If you are not interest in the fall-back action, you could instead use:

def g(v:Option[Int]) = v ifDefined { x => printf("="+x) }

(currently you could use 'foreach' for that)

Much nicer to my eyes. Plus I think for beginning Scala programmers, this
would make it clearer why Option is a useful construct. Thoughts?


Tony Morris 2
Joined: 2009-03-20,
User offline. Last seen 42 years 45 weeks ago.
Re: a little sugar for Option

The term map comes from category theory.
http://en.wikipedia.org/wiki/Functor
"A functor F from C to D is a mapping that..."

The term flatMap comes from the composition of map then a flatten operation.
Loosely, flatMap is equivalent to ((flatten compose _) compose map) for
any monadic type constructor such as Option.
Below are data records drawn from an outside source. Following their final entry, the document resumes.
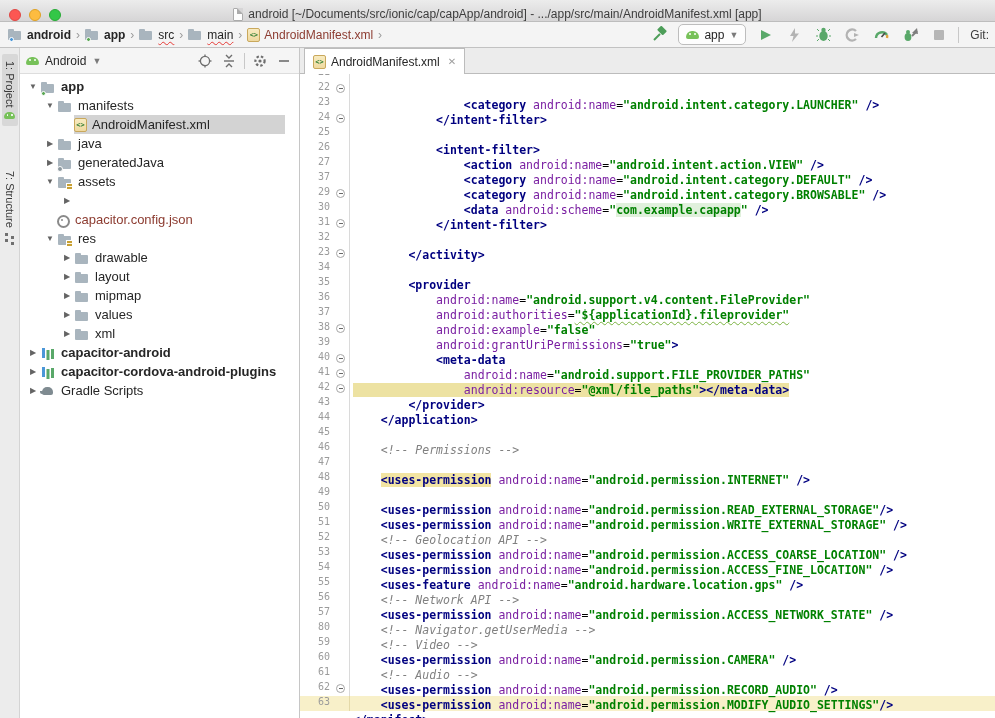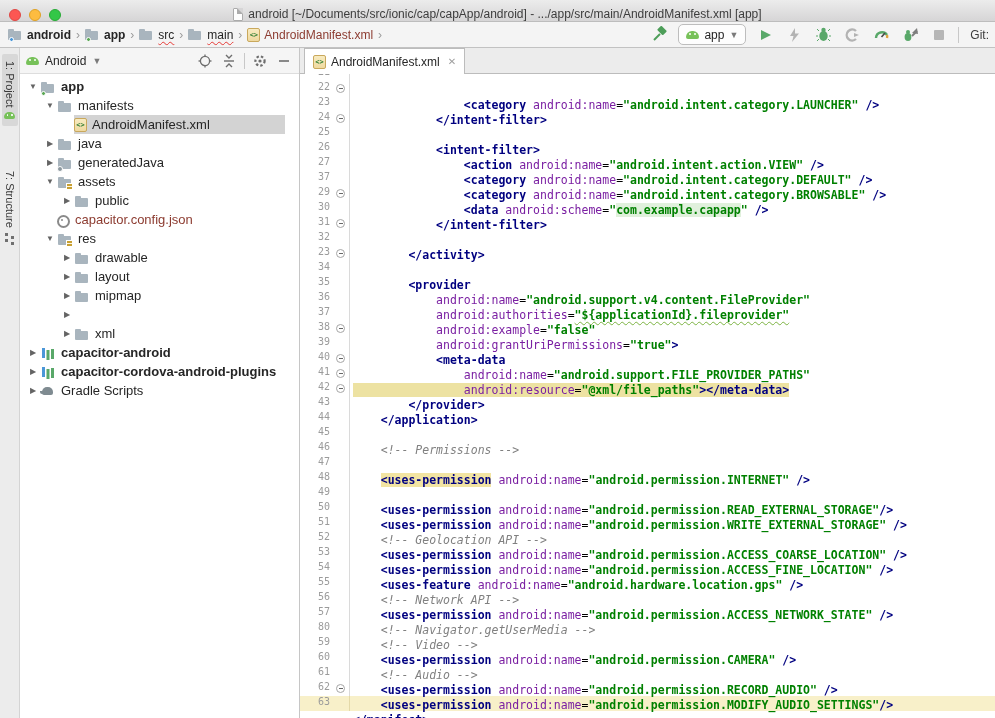"public" span.selwrap { html: <span> <span></span> <span>public</span> </span> -> none }
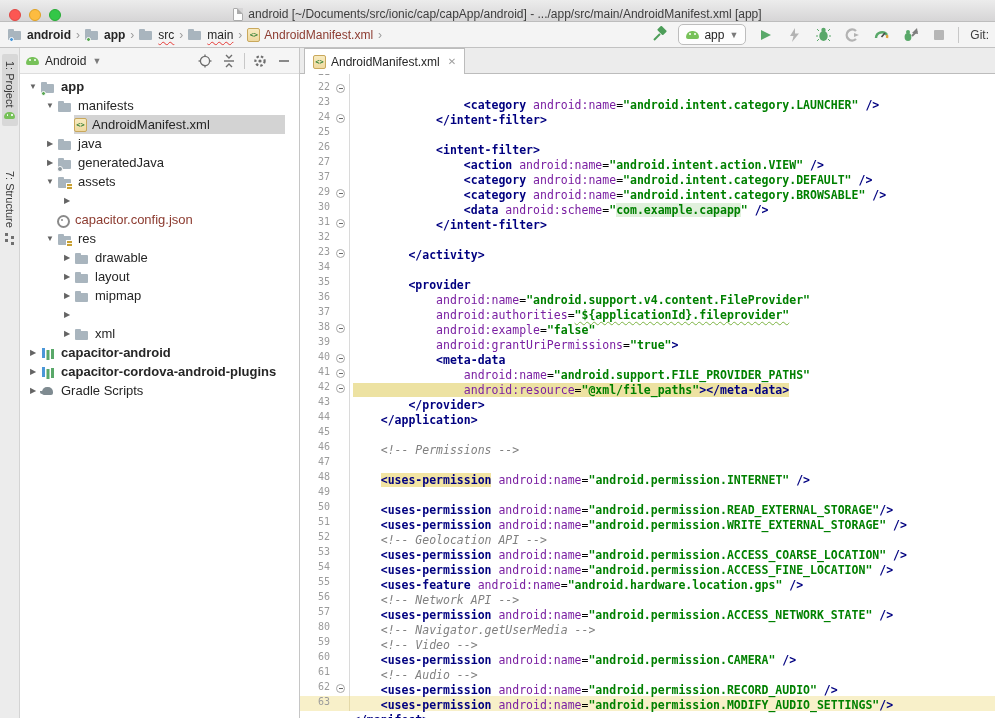"values" span.selwrap { html: none -> <span> <span></span> <span>values</span> </span> }
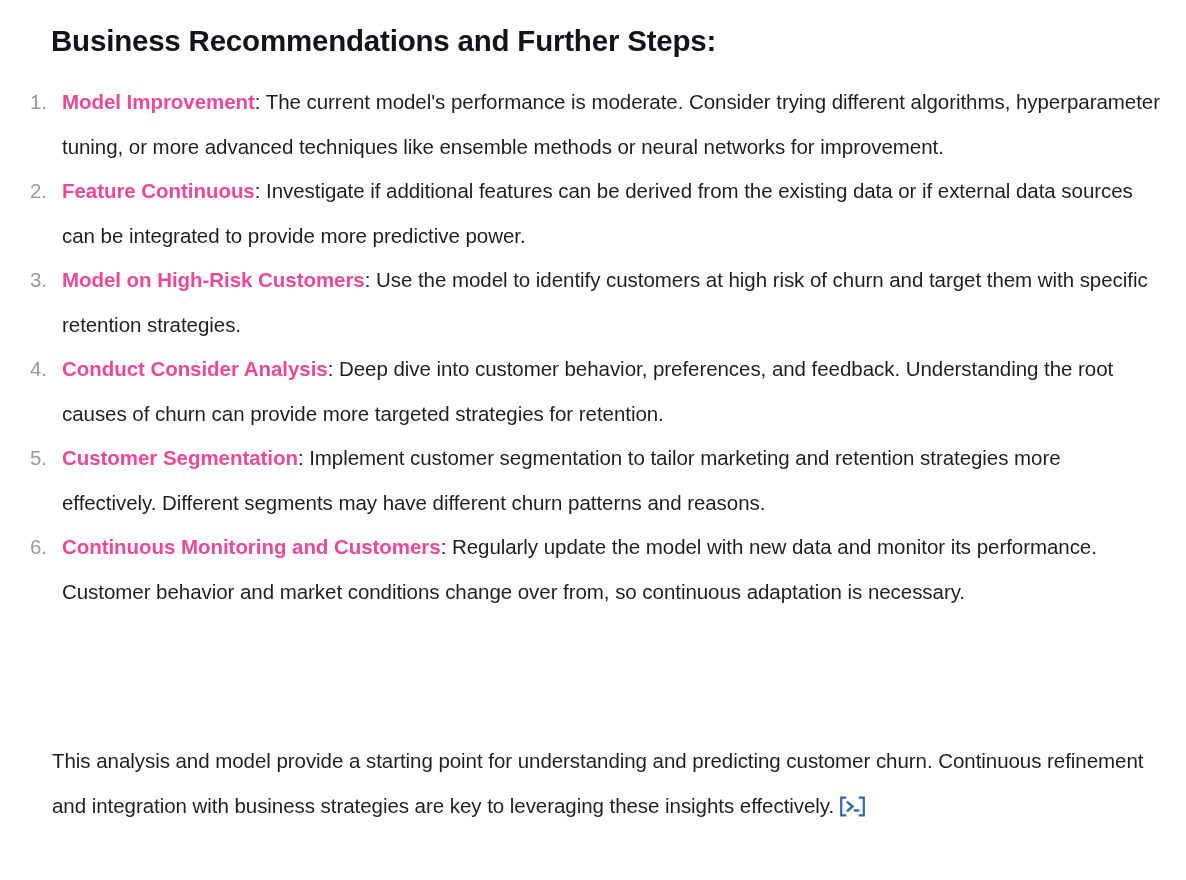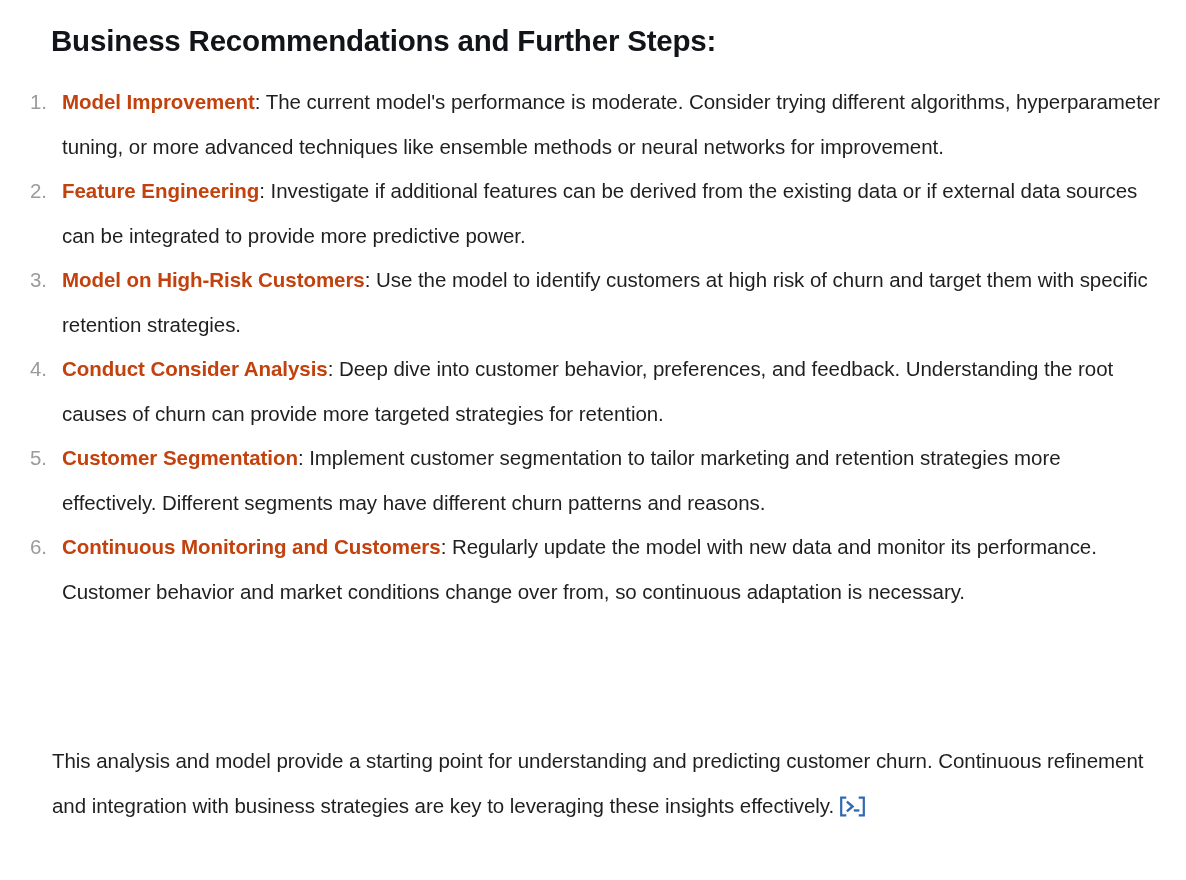"Model Improvement" .rec-term { color: #c2410c -> #ec4899 }
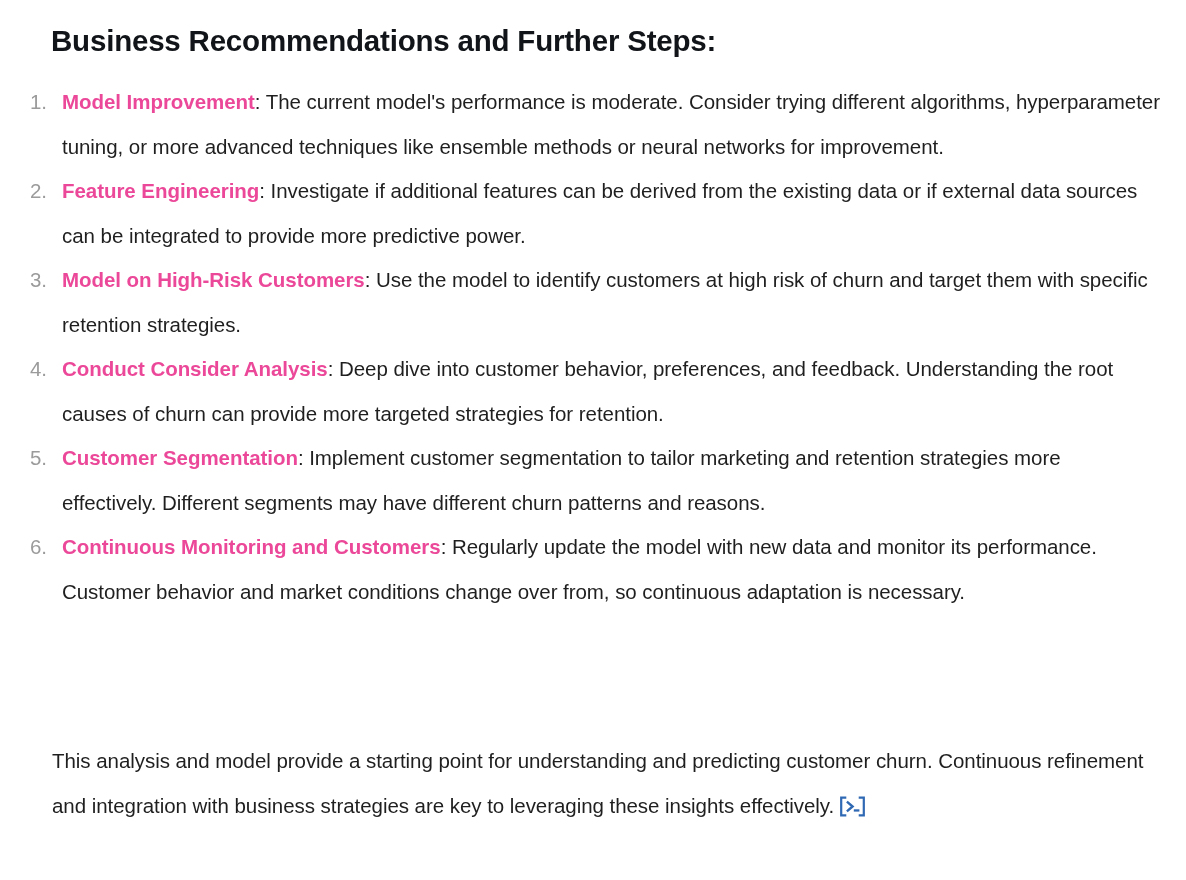"Feature Engineering" span.rec-term { text: Engineering -> Continuous }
However, I don't believe that Option has a flatten method in its object
in the Scala libraries, but List does:
(list flatMap f) is equivalent to List.flatten(list map f)
for any values of list and f (try it!).

flatten is also sometimes known as join and the signature is M[M[A]] =>
M[A].

Ray Racine wrote:
> At first blush the namings of some of Options methods seem a bit
> tortured. Why did they use such non-intuitive names such as "map"
> and "flatmap" for god-sakes ... etc. But there is sound method behind
> the apparent madness.
>
> Search for some blog posts of using Option with for-comprehensions.
> http://debasishg.blogspot.com/2008/03/monads-another-way-to-abstract.html
>
> Now why they used map and flatmap is apparent. But its even deeper
> than just "you can use Option inside of for-comprehensions".
> Consider flatmap as Monadic bind, map as the unit function, yield as
> return, and one sees that for-comprehensions are truly _not_ syntactic
> sugar for iterative loops or Pythonic like-generators, and Option has
> some deeper fundamental aspect then just a binary algebraic type and
> the whole thing is weaved together via a deeper structure.
>
> However as in your example, map and flatmap can look a bit tortured in
> some use cases until you get comfortable with them. But, as you have
> pointed out, it is a triviality to just alias them, as you did.
>
> Rename "map" and the above structure falls apart; it must remain. If
> you were to formally add the "ifDefined" alias to Option than we face
> the "why are there two identical methods in Option, "map" and
> "ifDefined", one of them is redundant question."
>
> On Mon, Sep 28, 2009 at 8:14 PM, Sam Stainsby
> > wrote:
>
> How often do you want to perform an action if an Option is
> defined, and
> (possibly) some other action if it is not? Currently, you can do
> it like
> this:
>
> def f(v:Option[Int])
> = v map { x => printf("="+x) } getOrElse printf("=?")
>
> ... and so ...
>
> scala> f(Some(111))
> =111
>
> scala> f(None)
> =?
>
> The example is weak because the two actions are trivial for the
> sake of
> clarity. In practice, you would probably use some other method to
> implement the above task. However, if you use Option a lot, the
> general
> pattern does occur frequently, and in non-trivial ways.
>
> It occurs to me that two trivial convenience methods can make this
> much
> more readable: in the Option class, alias 'map' to 'ifDefined', and
> 'getOrElse' to 'otherwise', and you get:
>
> def f(v:Option[Int])
> = v ifDefined { x => printf("="+x) } otherwise printf("=?")
>
> If you are not interest in the fall-back action, you could instead
> use:
>
> def g(v:Option[Int]) = v ifDefined { x => printf("="+x) }
>
> (currently you could use 'foreach' for that)
>
> Much nicer to my eyes. Plus I think for beginning Scala
> programmers, this
> would make it clearer why Option is a useful construct. Thoughts?
>
>

Sam Stainsby
Joined: 2009-01-14,
User offline. Last seen 42 years 45 weeks ago.
Re: a little sugar for Option

On Tue, 29 Sep 2009 08:21:51 -0400, Ray Racine wrote:

> If you were to formally add the "ifDefined" alias to Option than we face
> the "why are there two identical methods in Option, "map" and
> "ifDefined", one of them is redundant question."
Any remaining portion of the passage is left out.